Ensino Superior

Candidatos à DG/AAC defrontam-se no auditório da reitoria

Bruno Oliveira

Clima de mudança vem combater a continuidade. Necessidade de reestruturação do edifício é discutida. Por Gabriela Moore e Eduardo Neves

Com o auditório da reitoria cheio, os candidatos apresentaram esta tarde as suas propostas bem como os pontos principais dos seus projetos. A candidata pela lista P – Académica Presente, Ghyovana Carvalho, defende a vontade coletiva do grupo, aproximação aos estudantes e demonstra a sua paixão pela academia.
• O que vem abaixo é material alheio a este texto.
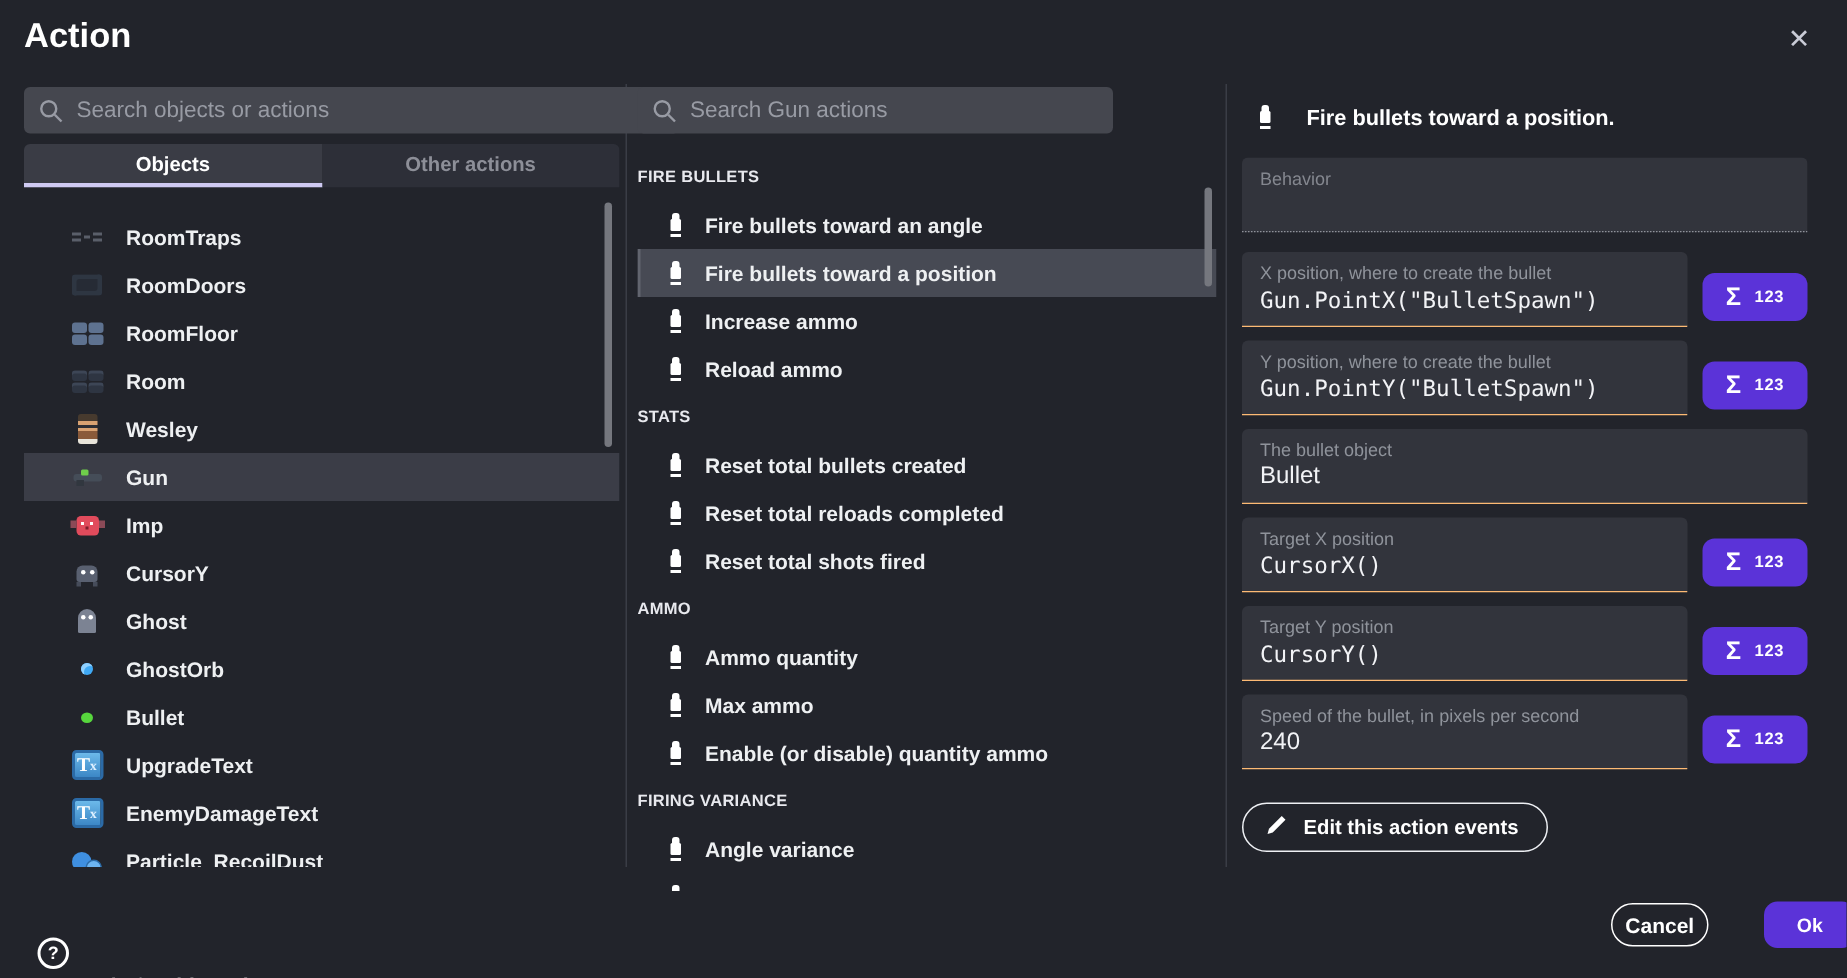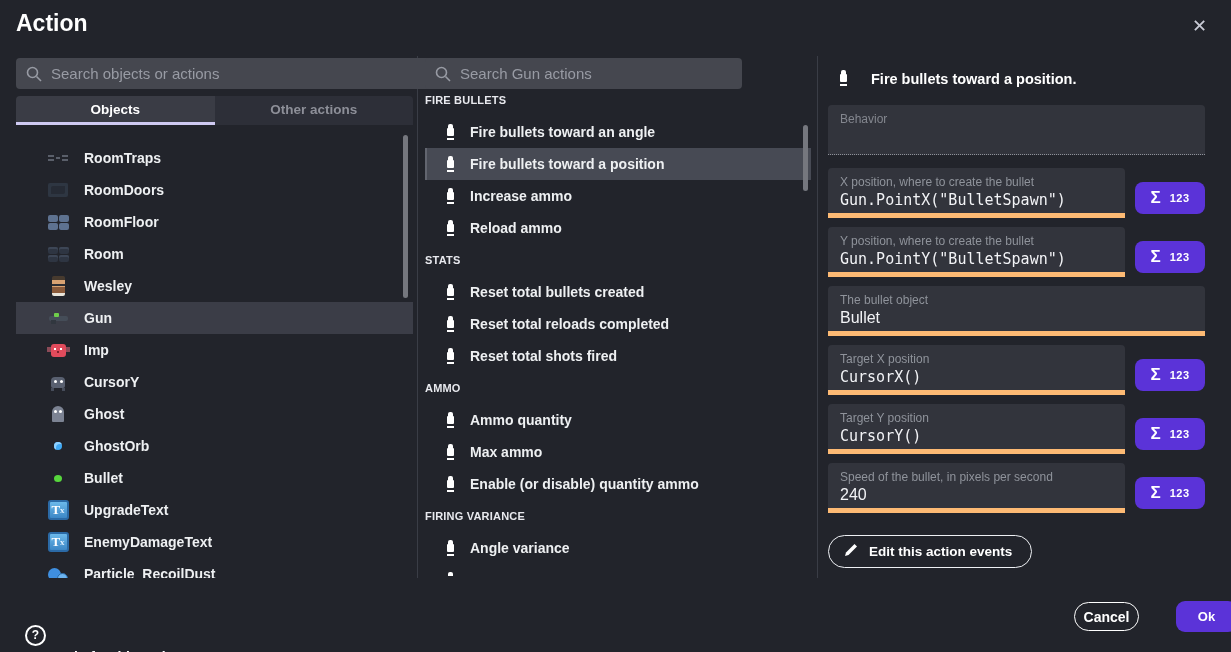--- a/index.html
+++ b/index.html
@@ -89,7 +89,7 @@
 
   
   .mid-search { left:425px; width:317px; }
-  .act-list { position:absolute; left:425px; top:84px; width:386px; height:492px; overflow:hidden; }
+  .act-list { position:absolute; left:425px; top:102px; width:386px; height:492px; overflow:hidden; }
   .sec { height:32px; display:flex; align-items:center; font-size:11px; font-weight:bold; color:#e8e9ee;
     letter-spacing:.2px; }
   .act-row { height:32px; display:flex; align-items:center; padding-left:22px; gap:16px; cursor:pointer; }

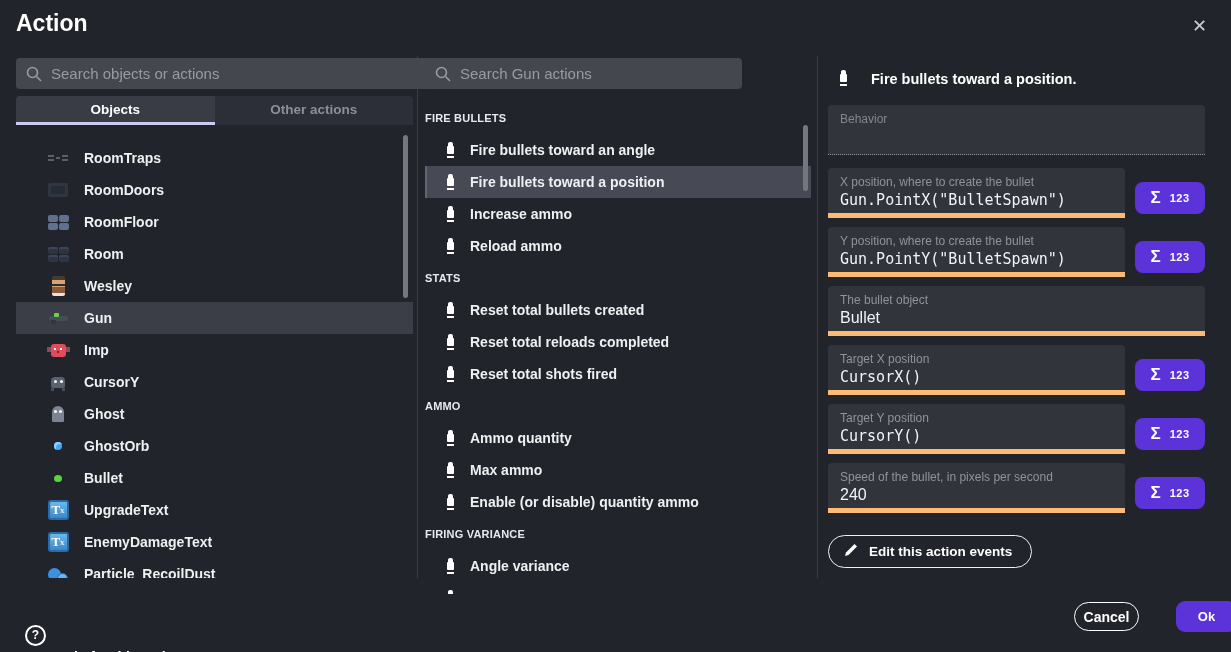--- a/index.html
+++ b/index.html
@@ -113,7 +113,7 @@
   .behavior .flabel, .behavior .fvalue { color:#84878f; }
   .behavior .fvalue { font-size:16px;margin-top:48px; }
   .frow { position:relative; margin-bottom:9px; }
-  .frow .fbox { width:297px; border-bottom:5px solid #fdba74; }
+  .frow .fbox { width:297px; border-bottom:1px solid #fdba74; }
   .frow.fullw .fbox { width:377px; }
   .frow .fvalue.plain { font-size:16px; }
   .sigma-btn { position:absolute; right:0; bottom:4px; width:70px; height:32px; border-radius:8px;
Pedro Marques Dias candidata-se pela lista T – Tudo pela Académica, projeto de continuidade, e tem confiança no trabalho já feito, bem como nas suas competências e vontade de representar a Casa. Pela lista V – Académica de Valores, o candidato Cesário Silva planeia mudar de rumo em relação à atual gerência e promete não ceder a ambições pessoais e sociais.

O debate começou com uma intervenção de Pedro Marques Dias, um dos vice-presidentes da DG/AAC atual, onde defendeu e valorizou o trabalho feito na gestão anterior, mas ambiciona fazer mais e trazer inovação na área das políticas educativa, cultural e desportiva. Engrandeceu a imagem da AAC e notou que referir-se a ela como uma associação estudantil é “redutor”, visto que esta é a “força motriz de Coimbra”. Ghyovana Carvalho, por outro lado, planeia diferenciar-se da atual direção. Focada na ação social, afirma que “a rua é o palco favorito” da lista P e promete lutar contra a propina, bem como aliar a AAC à cidade. Conclui ao dar importância a núcleos e secções e reforça que “não é com continuidade que se vai atingir mudança”. Cesário Silva discorda com os anteriores e sublinha que a prioridade é a gestão da casa, pelo que planeia gerir todas as estruturas como “uma casa só”.

Fotografia por Bruno Oliveira

Ao falar dos pilares de cada lista, todos defendem o fim da propina, o aumento de apoios a núcleos e secções e referem que o Teatro Académico de Gil Vicente (TAGV) de “académico não tem nada”. Os candidatos das listas P e T abraçam as ações sociais. Já Cesário Silva acredita que estas lutas devem ser “transversais a cada mandato” e alerta que a falta de resultados de lutas anteriores refletiram numa perda de credibilidade por parte da AAC.

Pedro Dias foi questionado sobre o plano da atual DG/AAC de erguer uma residência na zona da Baixa de Coimbra. O projeto visa ter apoios sociais externos dedicados a residências nacionais que, segundo ele, negligenciaram Coimbra. Os outros candidatos aceitam a ideia mas relembram a falta de condições nas residências já existentes.

Quando questionados sobre estruturas estudantis todos os candidatos esgotaram o seu tempo. Muito houve a dizer, mas todos concordam com a falta de espaços, em especial para as secções desportivas, e a falta de cooperação com os núcleos. Outros temas preponderantes foram a falta de espaços no edifício “mãe” da AAC e a reivindicação do TAGV para os estudantes, cuja conduta foi considerada por todos como uma “elitização da cultura”, devido à falta de cooperação do mesmo.

Como intervenção final, a notícia dos 200 mil euros para requalificação do edifício da AAC foi posta na mesa. De novo os candidatos chegaram a um acordo de que o apoio não era suficiente para as obras necessárias visto que este não é renovado desde 1962. Os três cabeças de lista consideram ingrato o pouco apoio financeiro, tendo em conta a importância da AAC na academia e em Coimbra. Relembram ainda este ser um edifício público e repudiam ter que recorrer a financiamentos privados. No entanto, concordam que a atribuição da verba por parte da reitoria é uma “vitória da AAC”.

Ao finalizar o debate promoveu-se a não abstenção e o voto consciente. Com aplausos do público, deu-se por terminada a discussão. A votação dá-se no próximo dia 15, para o voto antecipado, e dia 18 para os restantes eleitores. O debate contou com a moderação da Rádio Universidade de Coimbra e do Jornal A Cabra.